Hall v. State
Decision Date | 19 May 1914 |
Docket Number | 608 |
Citation | 11 Ala.App. 95,65 So. 427 |
Parties | HALL v. STATE. |
Court | Alabama Court of Appeals |
Appeal from Law and Equity Court, Walker County; T.L. Sowell, Judge.
John Hall was convicted of an assault with intent to murder Fred Camack, and appeals. Affirmed.
The exceptions to evidence sufficiently appear from the opinion. The following charges were refused to defendant:
R.C Brickell, Atty. Gen., and W.L. Martin, Asst. Atty. Gen., for the State.
Over objections of the defendant the state was permitted to introduce evidence as to bystanders saying: "Don't shoot him any more!" "Don't do that!" etc.--while the defendant had his pistol aimed at his adversary after the latter had already been shot and was lying on the ground. These exclamations may be regarded as part of an occurrence which still was in progress when they were made.

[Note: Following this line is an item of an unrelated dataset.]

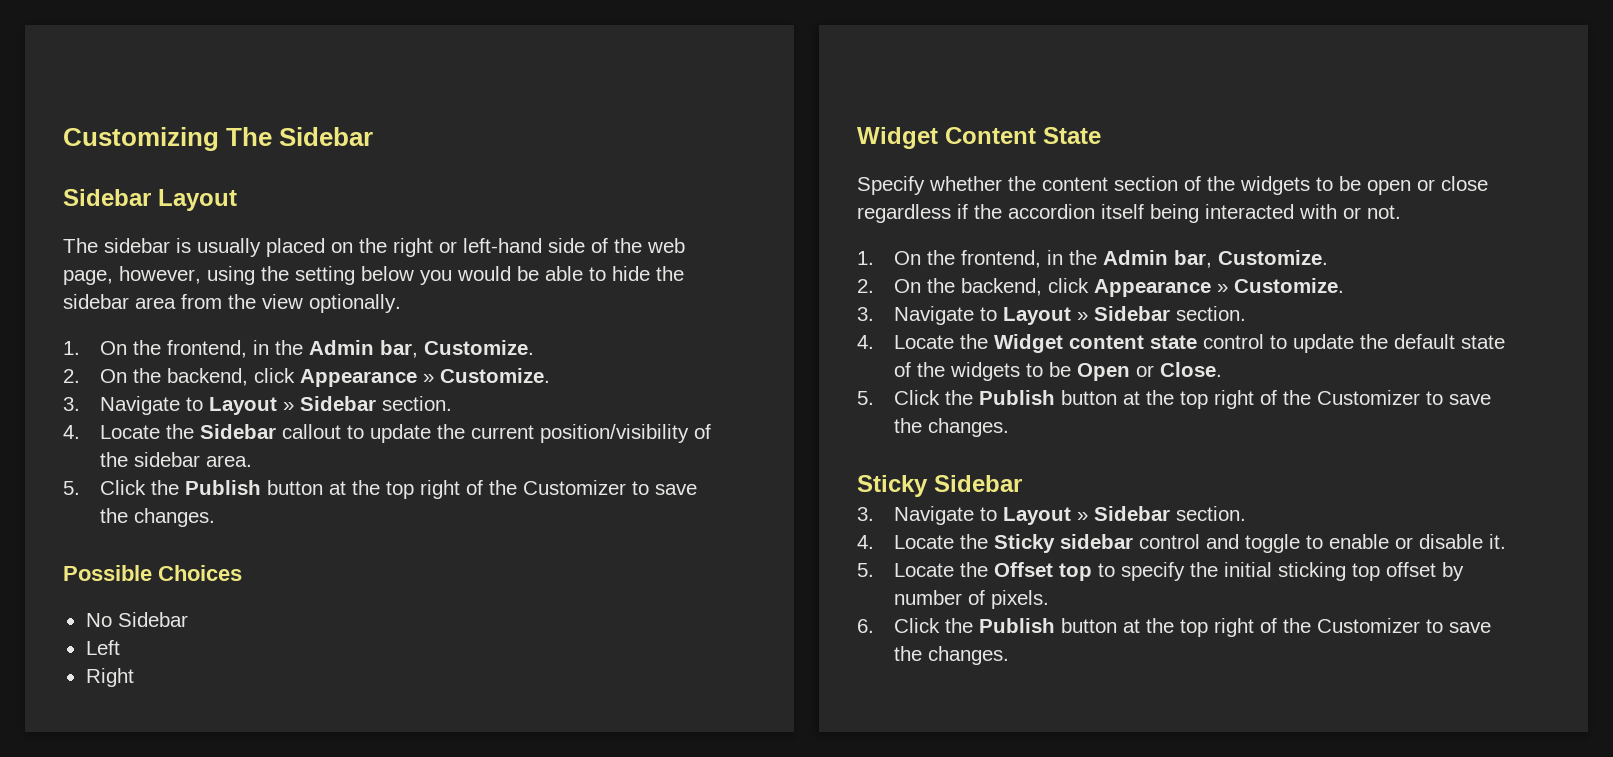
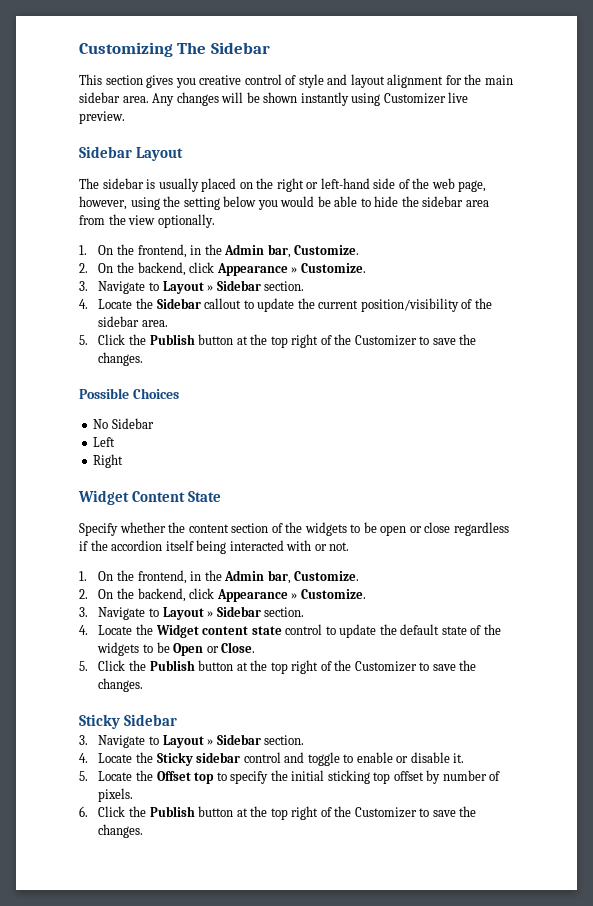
(374, 136) none -> [79,74,513,88] [79,92,469,106] [79,111,125,124] // This section gives you creative control of style and layout alignment for the main sidebar area. Any changes will be shown instantly using Customizer live preview.

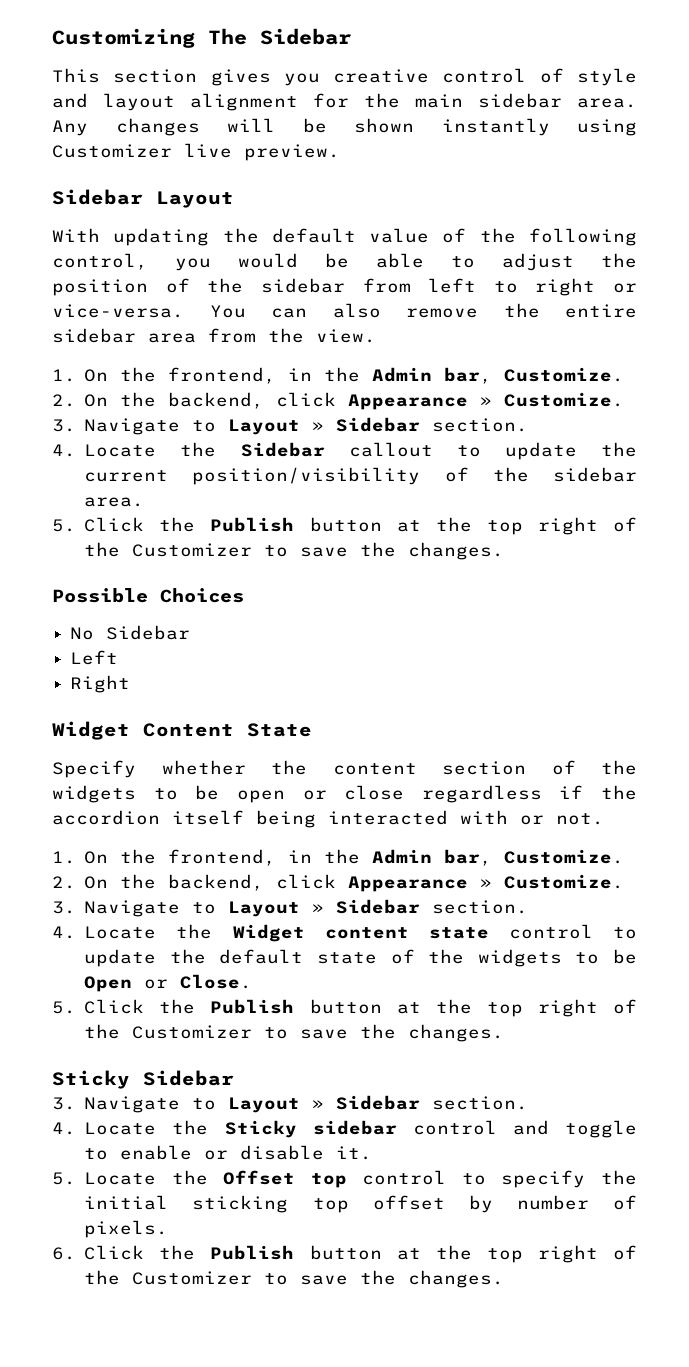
[79,178,487,192] [79,196,257,210] The sidebar is usually placed on the right or left-hand side of the web page, however, using the setting below -> [52,228,637,246] [52,253,148,270] With updating the default value of the following control,
[374,196,419,207] hide the -> [502,253,637,271] [52,278,637,296] [52,303,637,318] adjust the position of the sidebar from left to right or vice-versa. You can also remove the entire
[128,214,215,228] view optionally. -> [316,329,376,343] view.
(215, 778) none -> [362,1170,447,1185] control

They were so intimately connected with the defendant's conduct as to characterize and explain it, to shed light on the purpose which he manifested by aiming his pistol again at his adversary, and to show how he was influenced to refrain from further shooting. They were part of the res gestae, and evidence of them was properly admitted. Wesley v. State, 52 Ala. 182; Dismukes v. State, 83 Ala. 287, 3 So. 671; Kirk v. State, 65 So. 195; Underhill on Criminal Evidence, § 101.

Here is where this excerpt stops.